Visitas ao Kalshi nos EUA disparam 1.500% com pressão regulatória crescente

Fernando Vitovisk
2 Min de Leitura

Um crescimento explosivo

As visitas ao site do Kalshi nos Estados Unidos aumentaram mais de 1.500% em menos de um ano, destacando o crescimento acelerado da plataforma de mercado de previsões, mesmo diante de uma crescente supervisão legal sobre seus contratos esportivos.

Os números impressionantes

De acordo com estimativas de tráfego da Similarweb, o Kalshi registrou 15,4 milhões de visitas dos EUA em julho, um aumento de aproximadamente 1.520% em relação a menos de 1 milhão em agosto de 2025. O tráfego dos EUA representou quase 80% do total, subindo de 72,8% em agosto de 2025, o que demonstra que sua expansão continua fortemente concentrada no país.

Desafios legais à vista

Esse aumento no tráfego ocorre em meio a crescentes desafios legais que questionam se os contratos esportivos do Kalshi estão sob a supervisão federal ou se se enquadram nas leis estaduais de jogos. O estado de Nova Jersey levou a disputa até a Suprema Corte dos EUA.

Crescimento do volume de negociações

Além do aumento no tráfego, o Kalshi também viu um crescimento ainda mais rápido em sua atividade de negociação. Em agosto, a plataforma registrou cerca de $40 bilhões em volume de negociação mensal, um salto de aproximadamente 4.500% em relação aos $874 milhões registrados um ano atrás.
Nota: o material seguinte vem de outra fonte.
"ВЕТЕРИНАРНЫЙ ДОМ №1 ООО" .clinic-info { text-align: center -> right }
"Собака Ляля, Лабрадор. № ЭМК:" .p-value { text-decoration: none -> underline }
Em todo o setor de mercados de previsões, o volume notional mensal subiu para $50,7 bilhões, comparado a cerca de $2 bilhões no mesmo período, com o Kalshi representando quase 79% do total mais recente.
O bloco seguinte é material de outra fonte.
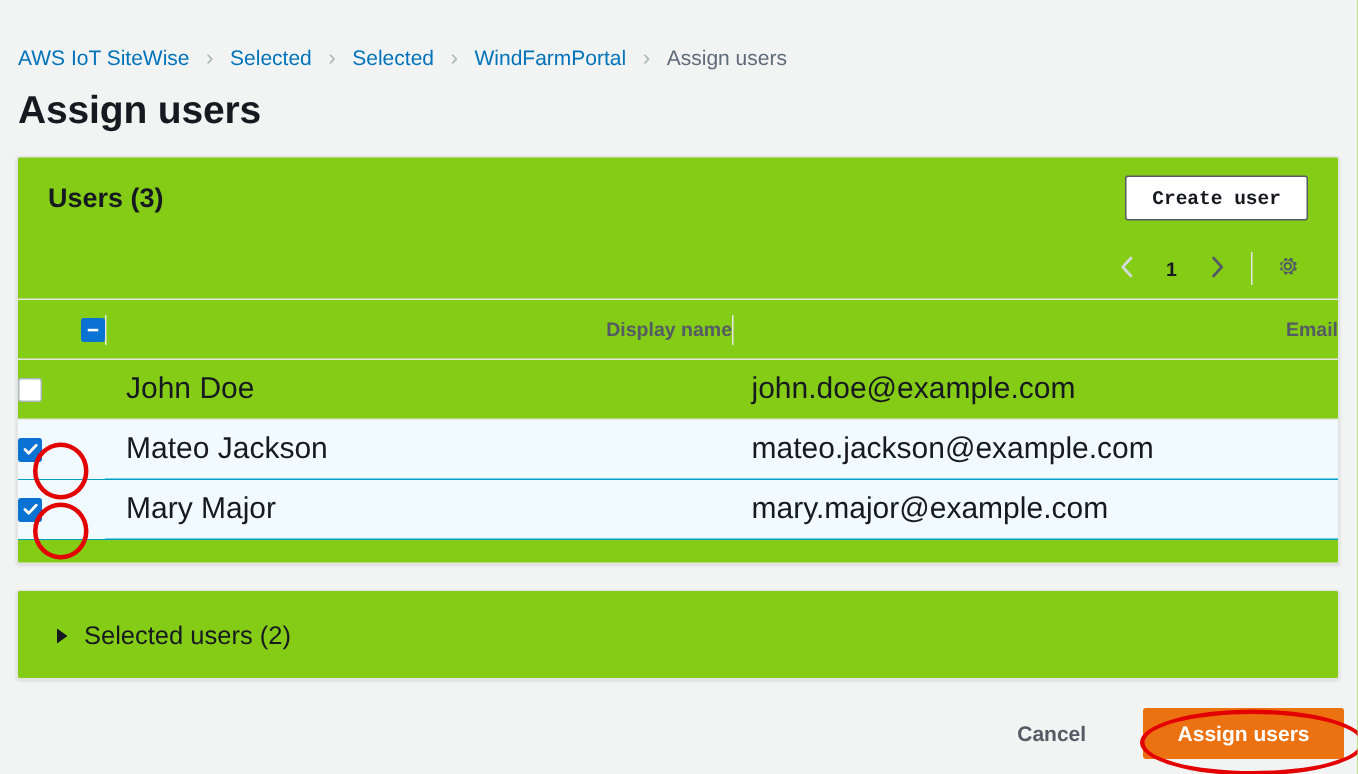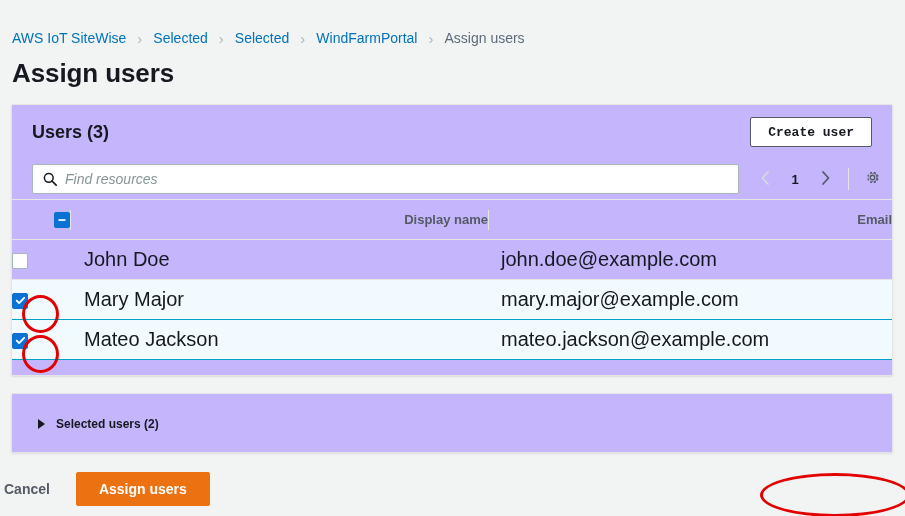"Users (3)" .card { background: #c4b5fd -> #84cc16 }
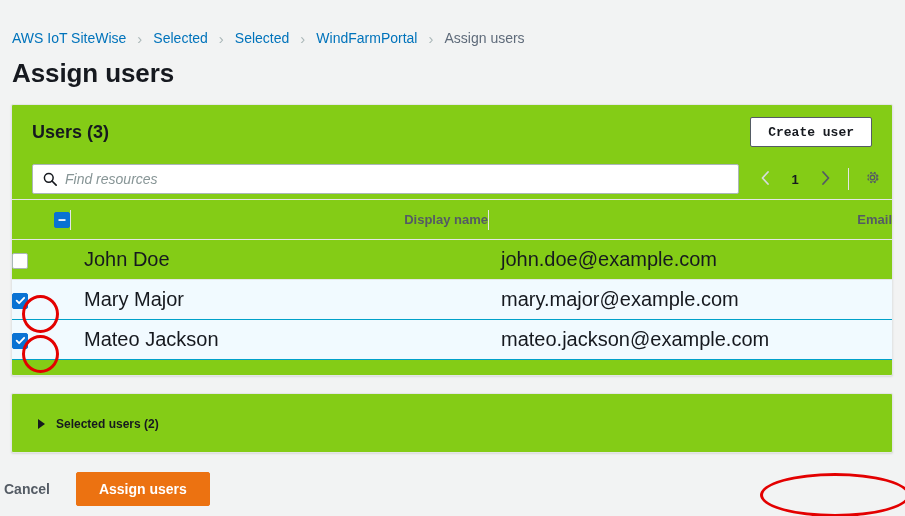"Find resources" div.search-box { html: <div> <span> <svg> <circle></circle> <line></line> </svg> </span> <input> </div> -> none }
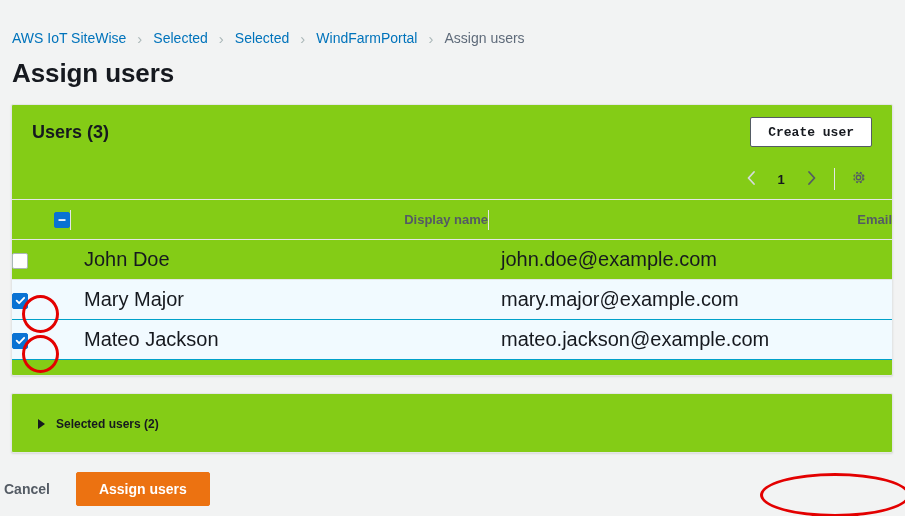"Mary Major" tr.row-selected { order: before "Mateo Jackson" -> after "Mateo Jackson" }
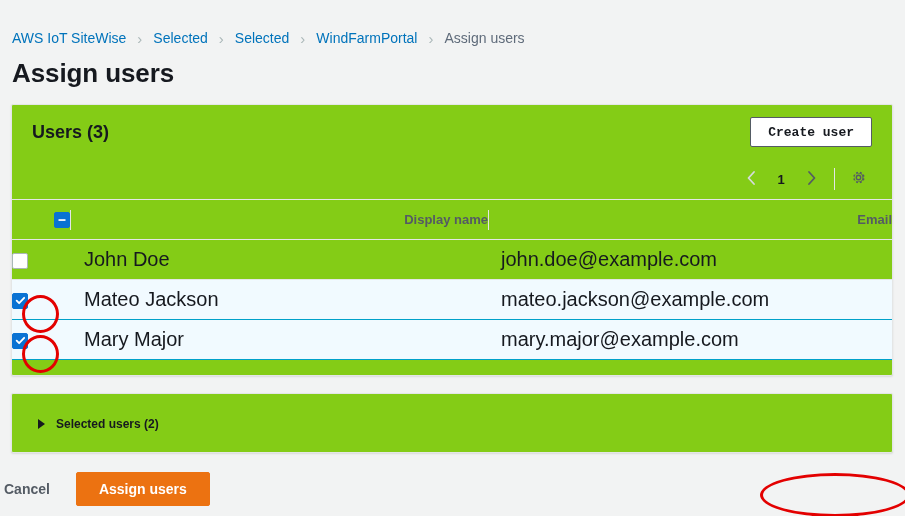"Selected users (2)" .expander-label { font-size: 12px -> 17px; font-weight: 700 -> 400 }
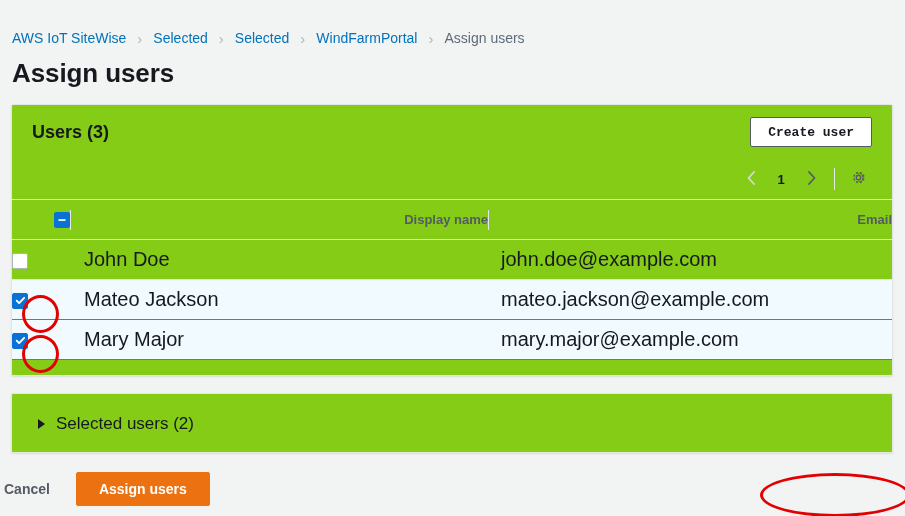"Cancel" .footer { gap: 22px -> 34px; justify-content: none -> flex-end }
Tráfego crescente de jurisdições restritas

Curiosamente, o Kalshi também atraiu tráfego crescente de jurisdições onde o acesso é restrito. O Canadá, por exemplo, gerou cerca de 450.000 visitas em julho, um aumento em relação às aproximadamente 50.000 em agosto de 2025. Já o tráfego do Reino Unido saltou para 296.000, contra 31.000 no ano anterior. Apesar desse crescimento, a participação do Canadá no tráfego do Kalshi caiu de 3,8% para 2,3%, enquanto a do Reino Unido foi de 2,4% para 1,5%.